Le deuxième point montre que Grangé semble considérer l’acupuncture comme une médecine mystérieuse, à la limite ésotérique. « Physiologiquement, l’acupuncteur ne piquait aucun point particulier. Ni nerfs, ni muscles, ni même zones cutanées plus sensibles…Des études avaient seulement démontré que l’aiguille libérait parfois des endorphines… D’autres recherches avaient mis en évidence les propriétés électriques de certains points… En définitive, les aiguilles fonctionnaient comme de minuscules relais dressés vers l’univers, qui auraient servi à harmoniser l’organisme avec une hypothétique puissance cosmique ». Vous aurez ainsi la surprise en parcourant ce livre de découvrir que l’acupuncture fait partie d’un mystérieux programme de recherches parapsychologiques soviétique dans l’action se déroule en Mongolie aux confins de la frontière sibérienne, au même titre que l’hypnose, la psychokinésie, la télépathie, la voyance et autres pouvoirs paranormaux, mais aussi le chamanisme.
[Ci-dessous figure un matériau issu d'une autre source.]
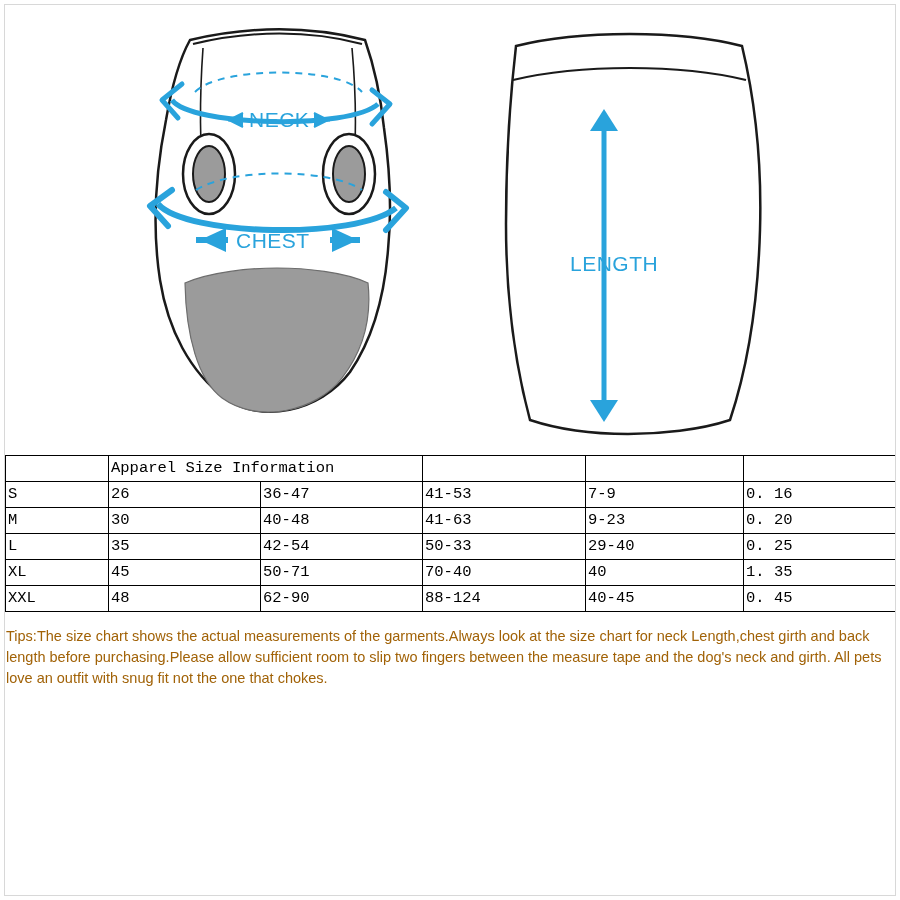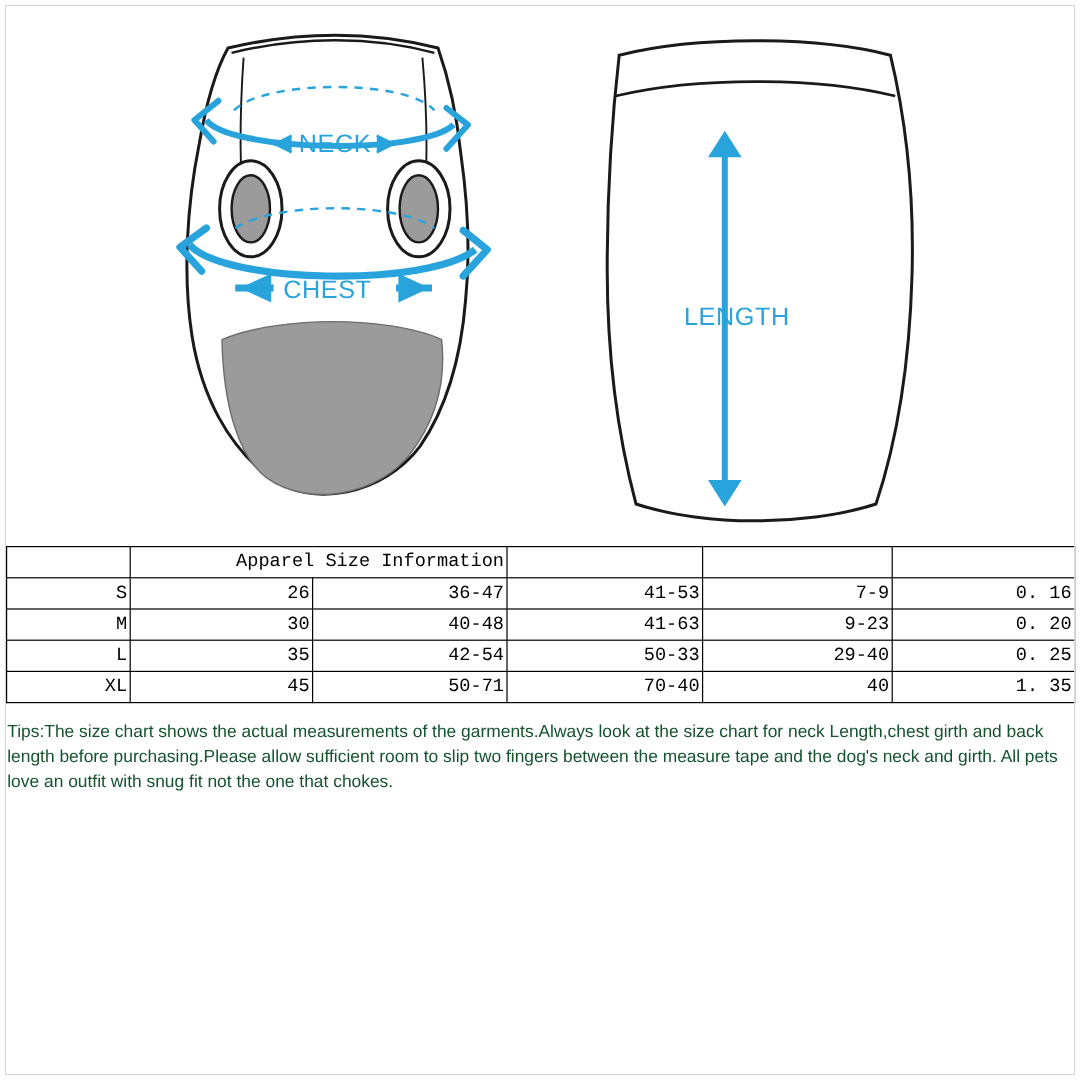"Apparel Size Information" table.size-table td { text-align: right -> left }
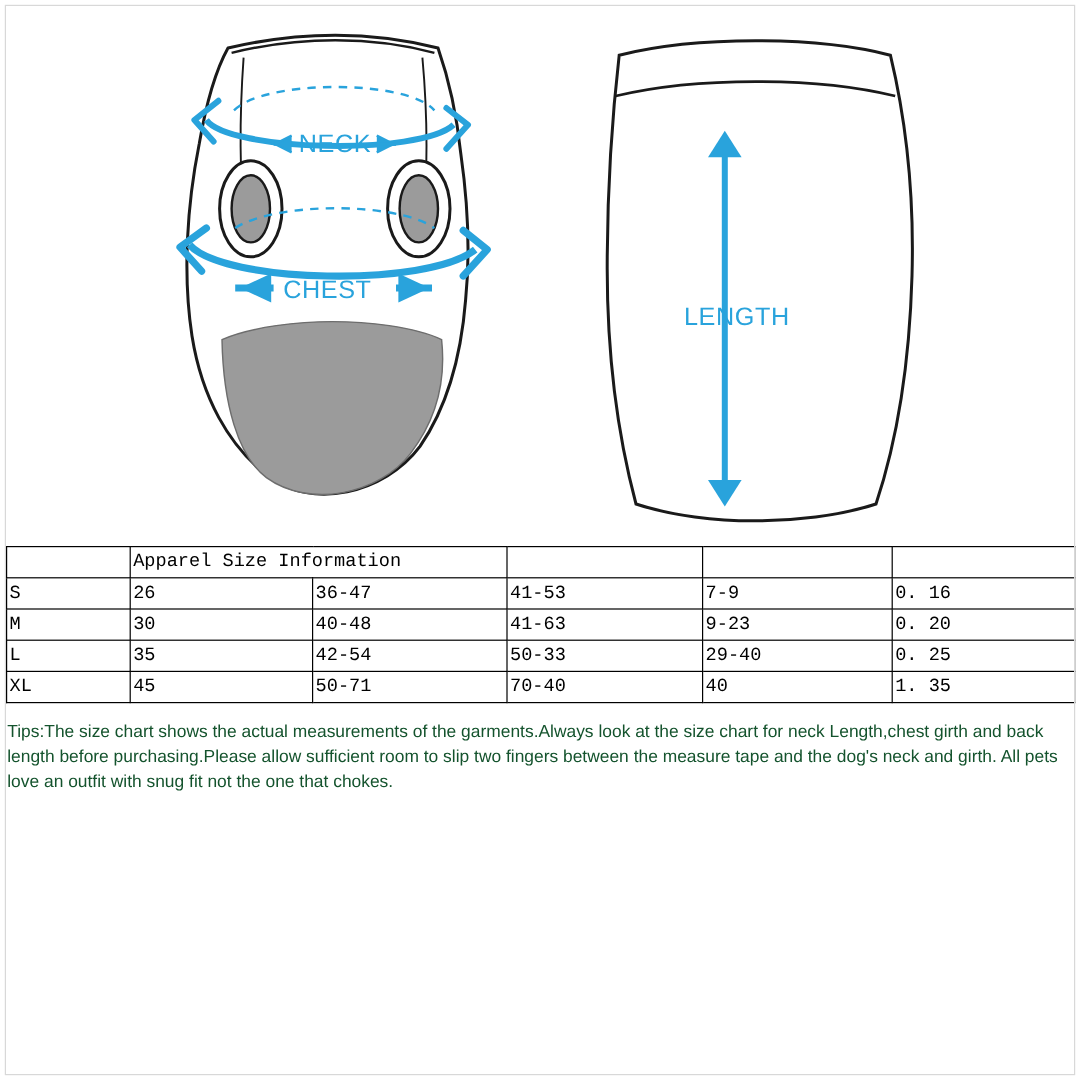"XXL" tr { html: none -> <tr> <td>XXL</td> <td>48</td> <td>62-90</td> <td>88-124</td> <td>40-45</td> <td>0. 45</td> </tr> }
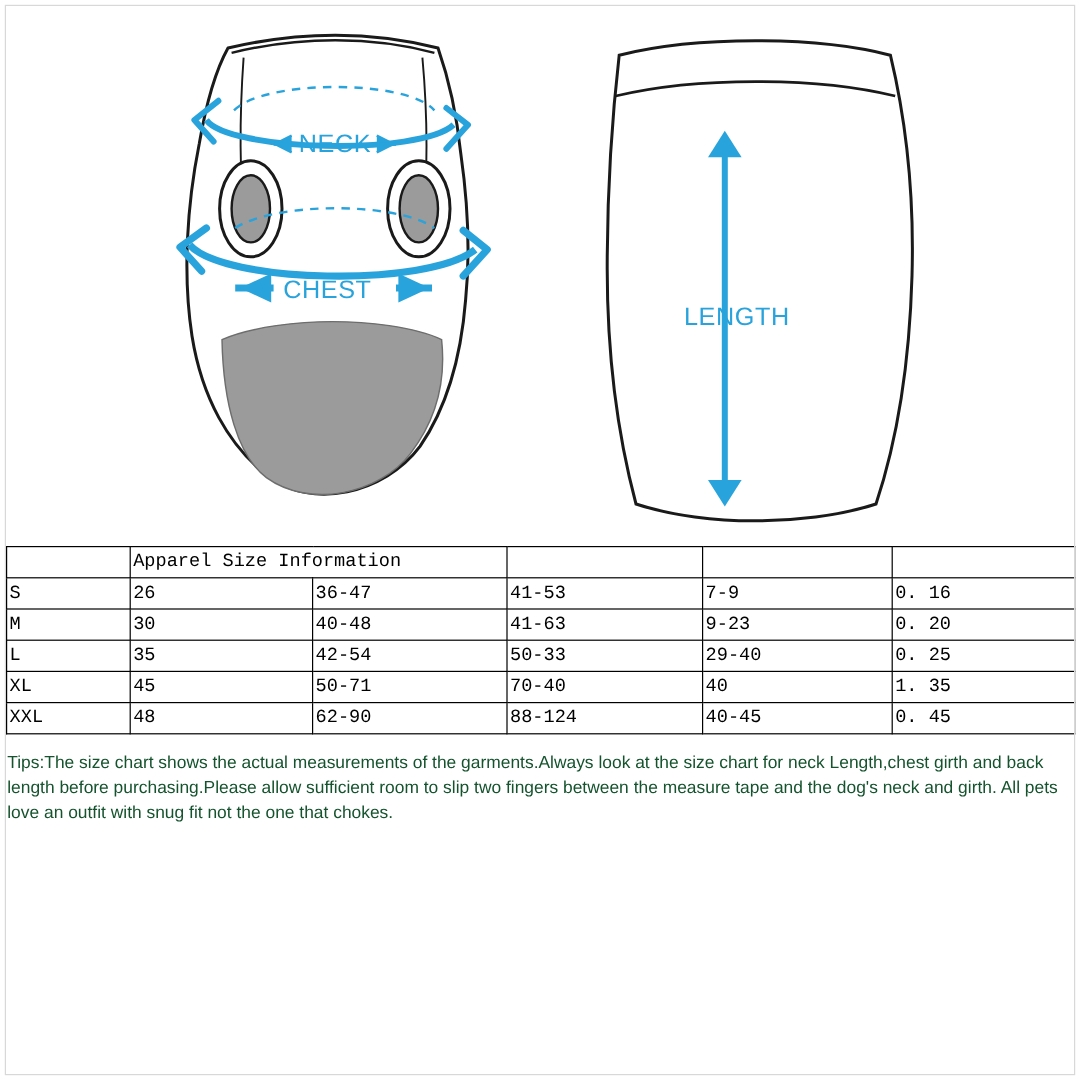"Tips:The size chart shows the" .tips { color: #14532d -> #a16207 }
Bref, ce thriller fantastique haletant qui vient d’être porté à l’écran avec Monica Bellucci dans le rôle principal n’a pour but que celui de nous divertir. Néanmoins, il peut être le reflet tronqué de ce que nos contemporains, patients aussi bien que confrères allopathes, peuvent penser de l’acupuncture. Et pour ces raisons, cela nous est néfaste. Pour connaître la réalité des choses, je ne peux que vous renvoyer aux articles sociologiques de Patrick Triadou et coll. et en ce qui concerne le chamanisme, relire l’excellent livre de Claudine Brelet [[3]].
[1]. Triadou P, Desjeux D, Lafont JL et al. L’acupuncture en France aujourd’hui (I) : la consultation d’acupuncture. Acupuncture & Moxibustion. 2005;4(1):10-17.
[2]. Triadou P, Desjeux D, Lafont JL et al. L’acupuncture en France aujourd’hui (IV) : représentations et rapport à la science. Acupuncture & Moxibustion. 2006;5(1):7-16.
[3]. Brelet C. Médecines du monde. Histoire et pratiques des médecines traditionnelles. Paris: Editions Robert Laffont; 2002.
Stéphan JM. Recension : Le concile de pierre. Acupuncture & Moxibustion. 2006;5(4):382.